Thanks for the comments two Davids.
I didn’t know that Paulo had posted the same pics some time ago.
There’s no doubt that there’s been enormous technological advances in race car construction since the 1960s, borne out by the fact that the last driver to be killed in an F1 race was Ayrton Senna in 1994, despite many horrendous accidents since then. Carbon fibre and various sandwich and honeycomb constructions prove the point.
It’s said that one shouldn’t compare apples with onions but one wonders what the outcome would have been had a Roaring Forties tube frame or Jimmy Price monocoque GT40 had identical accidents on the same stretch of road in Italy.
During the seven years I spent in Europe 27 drivers were killed in mainly in F1 and sports car races. Even though Colin Chapman was an early pioneer of monocoques most of the accidents were in tube frame cars clad in flimsy fibreglass body shells with little or no impact resistance.

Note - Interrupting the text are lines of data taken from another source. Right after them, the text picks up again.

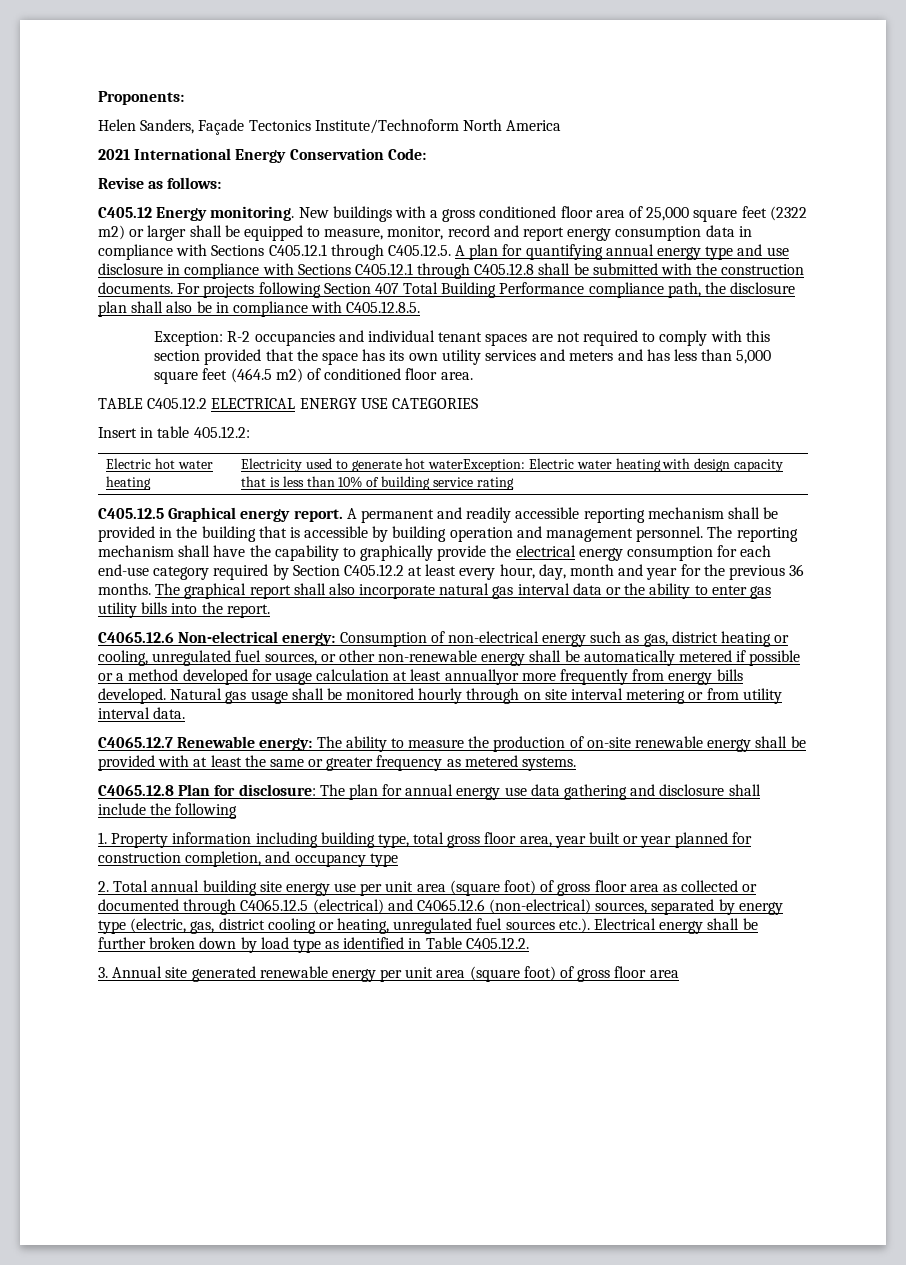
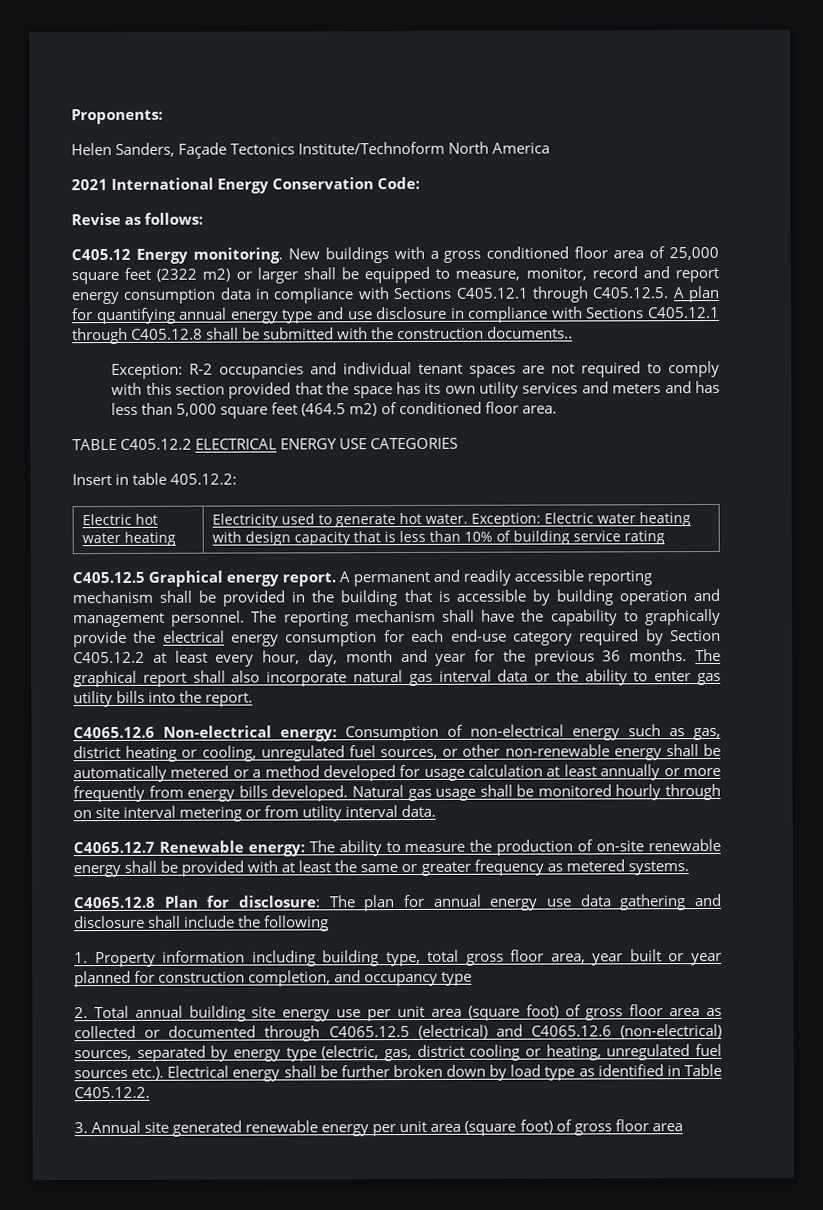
- New buildings with a gross conditioned floor area of 25,000 square feet (2322 m2) or larger shall be equipped to measure, monitor, record and report energy consumption data in compliance with Sections C405.12.1 through C405.12.5. A plan for quantifying annual energy type and use disclosure in compliance with Sections C405.12.1 through C405.12.8 shall be submitted with the construction documents. For projects following Section 407 Total Building Performance compliance path, the disclosure plan shall also be in compliance with C405.12.8.5.
+ New buildings with a gross conditioned floor area of 25,000 square feet (2322 m2) or larger shall be equipped to measure, monitor, record and report energy consumption data in compliance with Sections C405.12.1 through C405.12.5. A plan for quantifying annual energy type and use disclosure in compliance with Sections C405.12.1 through C405.12.8 shall be submitted with the construction documents..
- Electric hot water heating | Electricity used to generate hot waterException: Electric water heating with design capacity that is less than 10% of building service rating
+ Electric hot water heating | Electricity used to generate hot water. Exception: Electric water heating with design capacity that is less than 10% of building service rating
- C4065.12.6 Non-electrical energy: Consumption of non-electrical energy such as gas, district heating or cooling, unregulated fuel sources, or other non-renewable energy shall be automatically metered if possible or a method developed for usage calculation at least annuallyor more frequently from energy bills developed.
+ C4065.12.6 Non-electrical energy: Consumption of non-electrical energy such as gas, district heating or cooling, unregulated fuel sources, or other non-renewable energy shall be automatically metered or a method developed for usage calculation at least annually or more frequently from energy bills developed.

The year 1968 was a terrible one with the deaths of Jim Clark (April 7), Mike Spence (May 7), Ludovico Scarfiotti (June 8) and Jo Schlesser (July 7), four virtually one per month to the day. It was my last year in Europe and I recall ending the year on a depressed note wondering what motor racing was all about particularly when I looked back and remembered rubbing shoulders and joking with the dead drivers. However one recovers and life goes on.
Former South African national F1 champion was recently reunited with his Lotus 72D with which he won national championships in the early 1970s. Even though it had a monocoque (aluminium) he was aghast that he drove ‘that frail thing at the speeds he did.’ Interesting how sanity prevails as one gets older, but I doubt that applies to Robert Logan or me!
When Walt Hangsen was killed in a GT40 at Le Mans in 1966 during the April practice session, according the former Shelby crew chief, Ron Butler, who was one of the first on the scene, he was killed when the right front wheel snapped back under the impact and hit him in the face. The rest of the monocoque remained largely intact.
A further testimony to the immense strength of carbon fibre was a 300 km/h or so accident involving a prototype Mercedes-Benz McLaren SLR. During high speed tests in Italy the car crashed, if I remember correctly when a tyre blew. The SLR went into a never ending series of rolls and somersaults and the only injury to the test driver was a small cut on the nose from the broken windscreen. When I visited Mclaren in mid-2002 and saw the cars in the making Gordon Murray told me of the accident.
One wonders how much thought Mr and Mrs Average Commuter throughout the world give to the contribution to their passengers cars by lessons learnt from the racing and rally circuits of the world. A prime example was the disc brake that first appeared on the works C-Type Jaguars at Le Mans. The Jag tail lights would come on at the end of the Mulsanne straight at the 500 m board as would the drum-braked works Ferraris, As the race wore on the Jag lights flashed on consistently at the 500 m mark whilst the Ferrari lights started to flash at the 800 m board. The rest, as they say, is history. Any drum braked cars in the world? Possibly the-beyond-its-sell-by date the 1950s Morris Oxford I believe still being built in India by Hindustan Motors Ltd as the Ambassador Nova. Or has production stopped now that India is going places.
Take it easy and brake before it’s too late!